【熱談プレイバック】稀代の冒険家・植村直己

NHK総合テレビで「熱談プレイバック 稀代の冒険家・植村直己」を観ました。貴重なアーカイブ映像と講談師・神田阿久鯉先生の講談のコラボレーション、今回取り上げたのは五大陸最高峰制覇という世界初の偉業を成し遂げた植村直己だ。
1960年に明治大学に入学した植村は山岳部に入部する。だが、新人合宿では40キロの荷物を背負い雪山を歩かされ、自然を楽しむ余裕などなく、ふらふらでよく転んでばかりいた。ついた渾名が“ドングリ”。負けず嫌いの植村は毎朝9キロの山道を走り込み、一年の100日以上を登山し、北アルプス単独行をテントなしで5日間でおこなった。「一人なら何でもできる」。植村は自信をつけた。
山岳部のリーダーだった小林正尚がアラスカを登頂したことに刺激され、植村は世界の山に挑戦することを志す。そのための資金を貯めるため、カルフォルニアのブドウ農園で一日10時間働いた。しかし、不法移民の取り締まりが入り、観光ビザしか持っていない植村は留置所へ入れられてしまう。調査官には「英語が判らない」の一点張りを貫くと、日系人男性が通訳に入った。植村はここぞとばかりに「世界の山を登る」という夢を熱く語り、調査官に情熱が伝わり、日本送還は免れたという。
そして、ヨーロッパのモンブラン、アフリカのキリマンジャロ、南米のアコンカグアと三大陸の最高峰を制覇する。次は北米のマッキンリーを目指すも、資金に苦しむ。航空運賃はない。そこでアマゾン川を源流から河口までの6000キロを筏で下る計画を立てる。縦4メートル、横2.5メートルの筏を作り、アナ・マリア号と名付けた。ペルーで知り合った修道女の名前から採ったのだ。植村が恋した彼女から「心で支えてあげる。困ったときは私の名前を思い出してください」と言われたのだった。
アマゾン川下りは壮絶だった。大雨突風に襲われ、八万奈落の底に落ちるようだった。だが、転覆はしなかった。また、丸太船に乗った盗賊に遭遇するも、勇気を振り絞って立ち向かうと、その気迫に慄いて盗賊は逃げていったという。こうして、60日間でアマゾン川の河口に辿り着く。1970年、エベレストとマッキンリーの登頂に成功し、世界初の五大陸最高峰制覇を果たした。
植村は次なる冒険として世界初の北極点単独行を目指した。1972年。寒さに慣れるため、グリーンランドに行き、犬ゾリの操縦を会得する。グリーンランド3000キロ走破。さらにアラスカまで、北極圏12000キロを走破した。あとは物資の確保である。

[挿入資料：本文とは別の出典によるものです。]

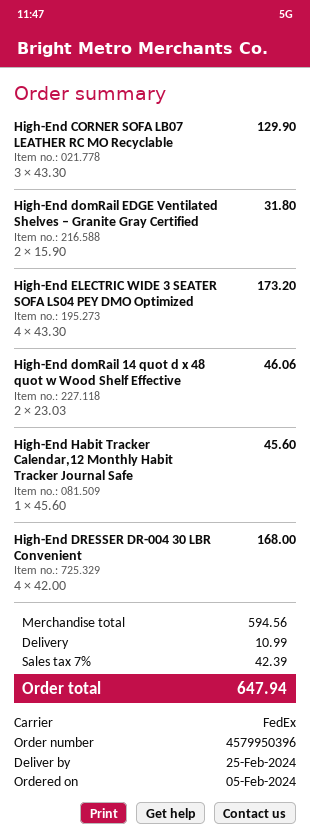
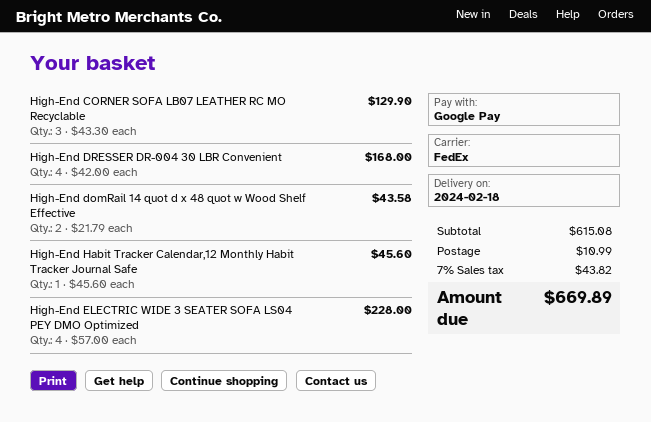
delivery date: 2024-02-25 -> 2024-02-18
High-End domRail EDGE Ventilated Shelves – Granite Gray Certified: 2 x 15.90 = 31.80 -> none
High-End ELECTRIC WIDE 3 SEATER SOFA LS04 PEY DMO Optimized: 4 x 43.30 = 173.20 -> 4 x 57.00 = 228.00
High-End domRail 14 quot d x 48 quot w Wood Shelf Effective: 2 x 23.03 = 46.06 -> 2 x 21.79 = 43.58
subtotal: 594.56 -> 615.08
tax: 7% = 42.39 -> 7% = 43.82
total: 647.94 -> 669.89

莫大な費用がかかるため、募金をしたが、この「気ままな計画」を応援してくれることに重圧を感じたという。
そこに、日本大学北極遠征隊が北極点を目指すという情報が入る。植村は世界初の単独行であり、日大はあくまで日本初のチームによる挑戦。しかし、マスコミは植村VS日大と煽った。
1978年、植村がグリーンランドに犬を調達に行くと、優秀な犬は日大に取られ、訓練されていない犬での挑戦を余儀なくされた。3月5日にカナダをスタートするも、乱氷帯に悩まされる。マイナス40度の中、氷を砕いて道を作りながら進むが、一日2キロしか進めない。北極点までは800キロある。果てしない挑戦だった。
ある朝、目覚めるとホッキョクグマが食糧を漁る音に気づく。死を覚悟した。日本にいる最愛の妻公子のことを思いながら、ジッと堪えた。「助けてくれ」。間もなくして、ホッキョクグマは去って行った。
3週間もすると、氷原が目の前に現れた。快調に犬ゾリを走らせる。だが、ソリが走った跡を発見した。日大のチームが北極点に到達したというニュースが入ってきた。植村は悔しくて仕方がなかった。だが、思う。「冒険は勝ち負けではない。全力を尽くし、自分を乗り越えることが冒険だ」。4月29日、北極点到達、世界初の単独行での快挙だった。
1984年、植村はマッキンリーで消息を絶った。その後、「植村直己冒険賞」が設立され、多くの冒険者たちの励みになっているという。稀代の冒険家、植村直己の切り拓いた道のすごさを思う。